Introduction to Circulation Flashcards
What is the function of the heart and blood vessels?
Heart and blood vessels evolved to transport oxygen, nutrients, waste products and heat around the body quickly
Diffusion vs the cardiovascular system
Diffusion is sufficient for small, primitive organisms
It is vital for transport over short distances
Cardiovascular system is in place due to the limitations of diffusion
What is diffusion?
Diffusion is a passive process driven by the random thermal motion of molecules
Metabolic energy does not play a part
How do particles move in diffusion?
The path is known as a random walk (example of brownian motion)
When a concentration gradient is present, the random walk leads to a net movement of solute down its concentration gradient.
Why is rate of diffusion important?
It needs to keep up with cellular demand
What formulas relate diffusion time?
x^2 is directly proportional to t where x is the distance of the particle from starting position and t is time
t = x^2/D where D is the diffusion coefficient
Hence diffusion is faster over small distances (eg. 0.1um neuromuscular junction) but slow over larger ones (eg.

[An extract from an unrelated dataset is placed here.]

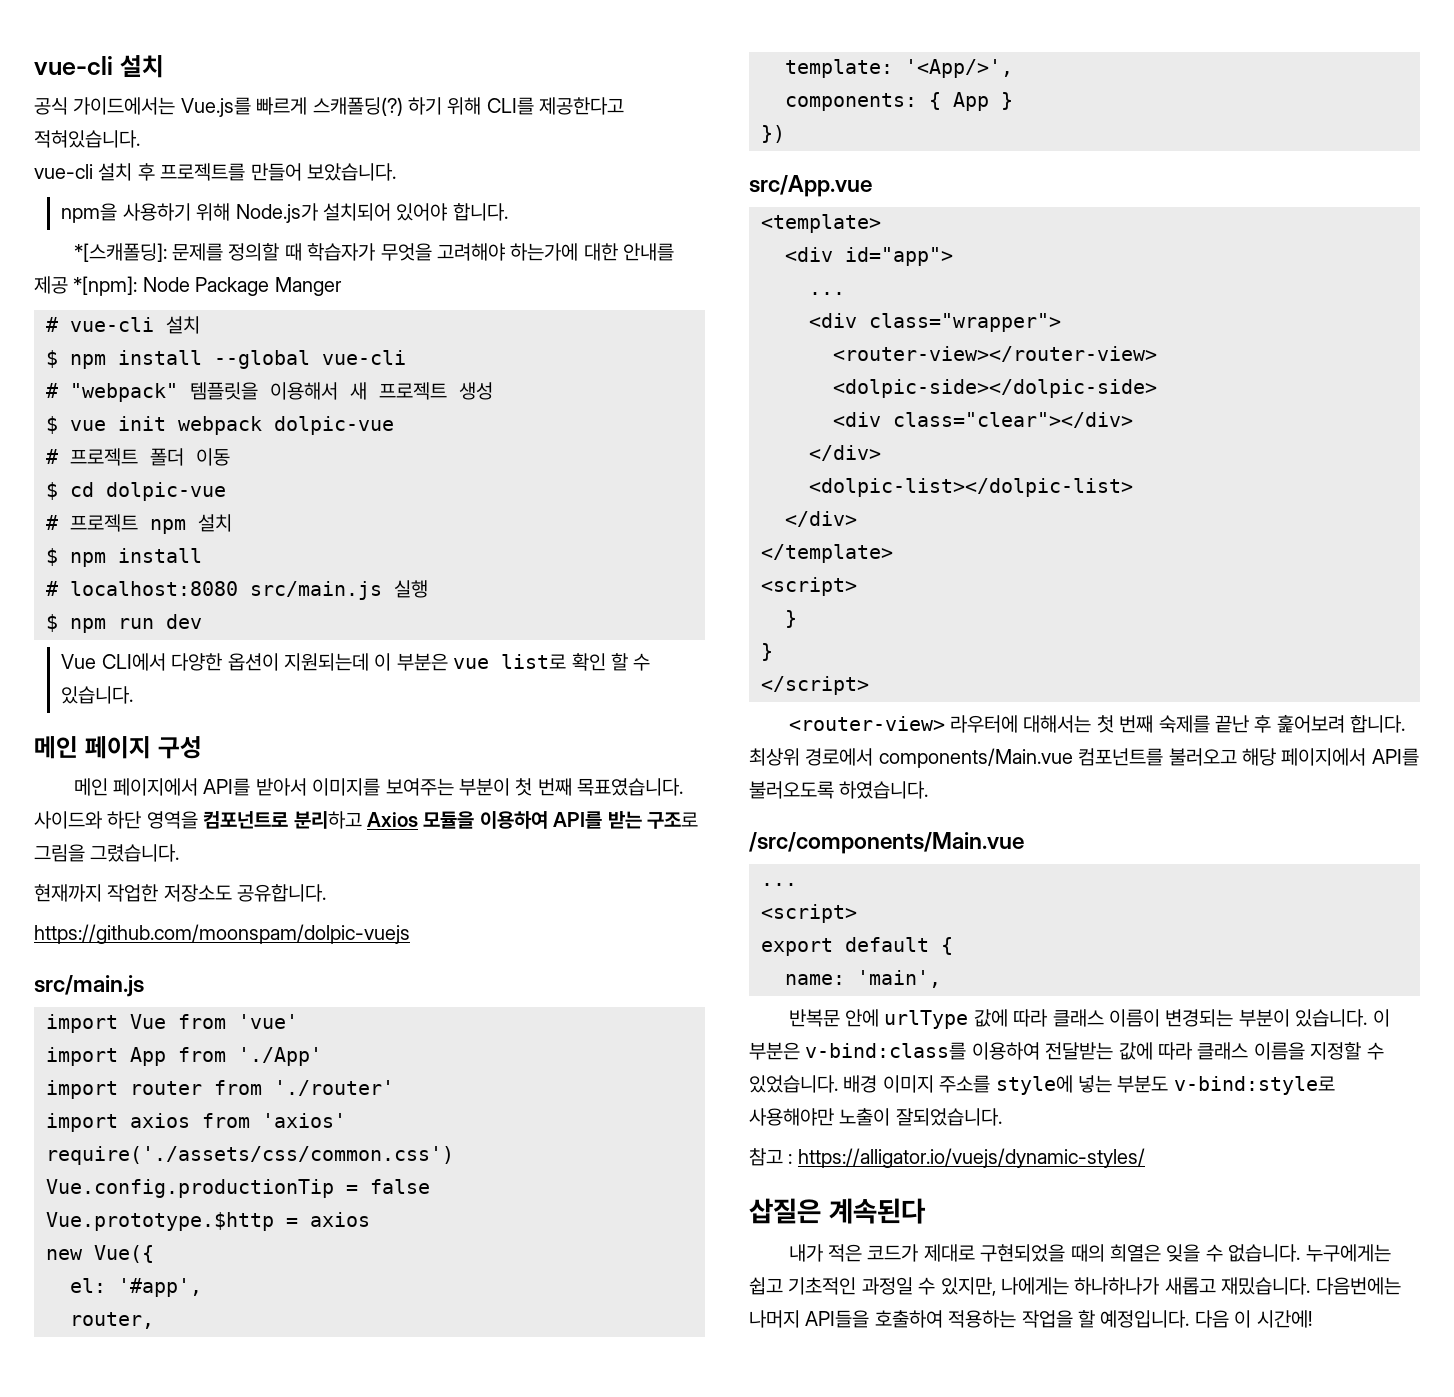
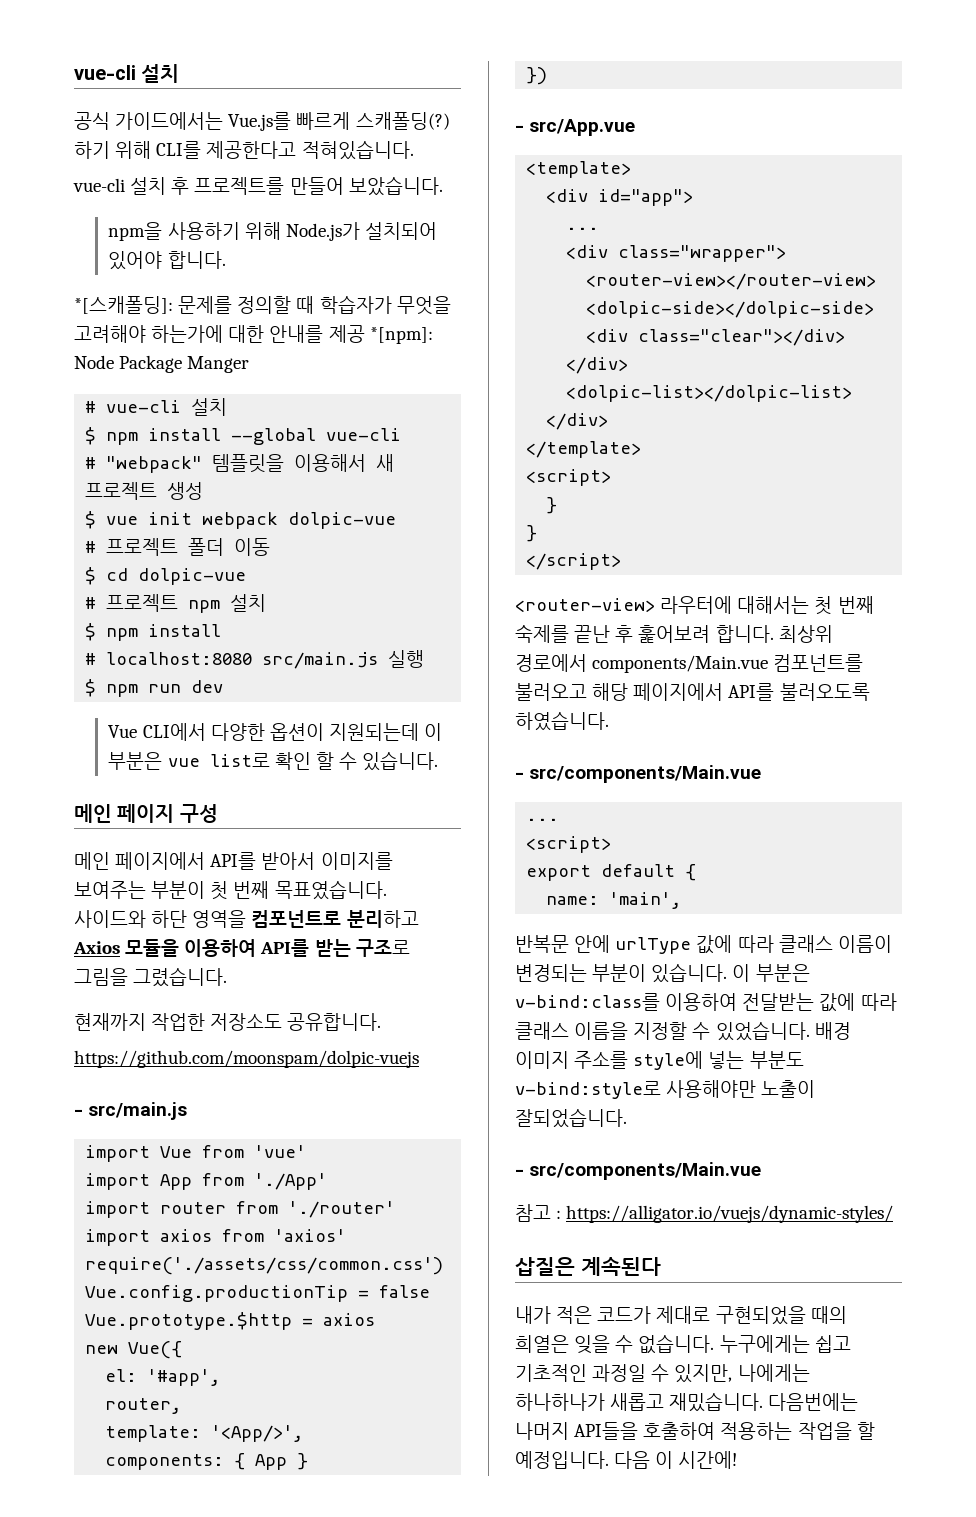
(410, 934) none -> [74,1109,83,1116] -
(785, 134) none -> [515,125,524,132] -
[749,832,1024,854] /src/components/Main.vue -> [515,765,762,783] - src/components/Main.vue
(1002, 1117) none -> [515,1162,762,1180] // - src/components/Main.vue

O2 over 1m of tissue takes 7 years)
What factors affect the diffusion coefficient?
- Size of the molecule
- Temperature
- Viscosity of medium
Describe how convection (bulk flow) in the body works
The cardiovascular system dissolves substances in a fluid and flows it to where it is needed
The energy for this is provided by the contraction of the heart.
What is the primary function of the cardiovascular system?
The primary function of the CV system is rapid convective transports of nutrients and waste
What are the two circulation circuits called?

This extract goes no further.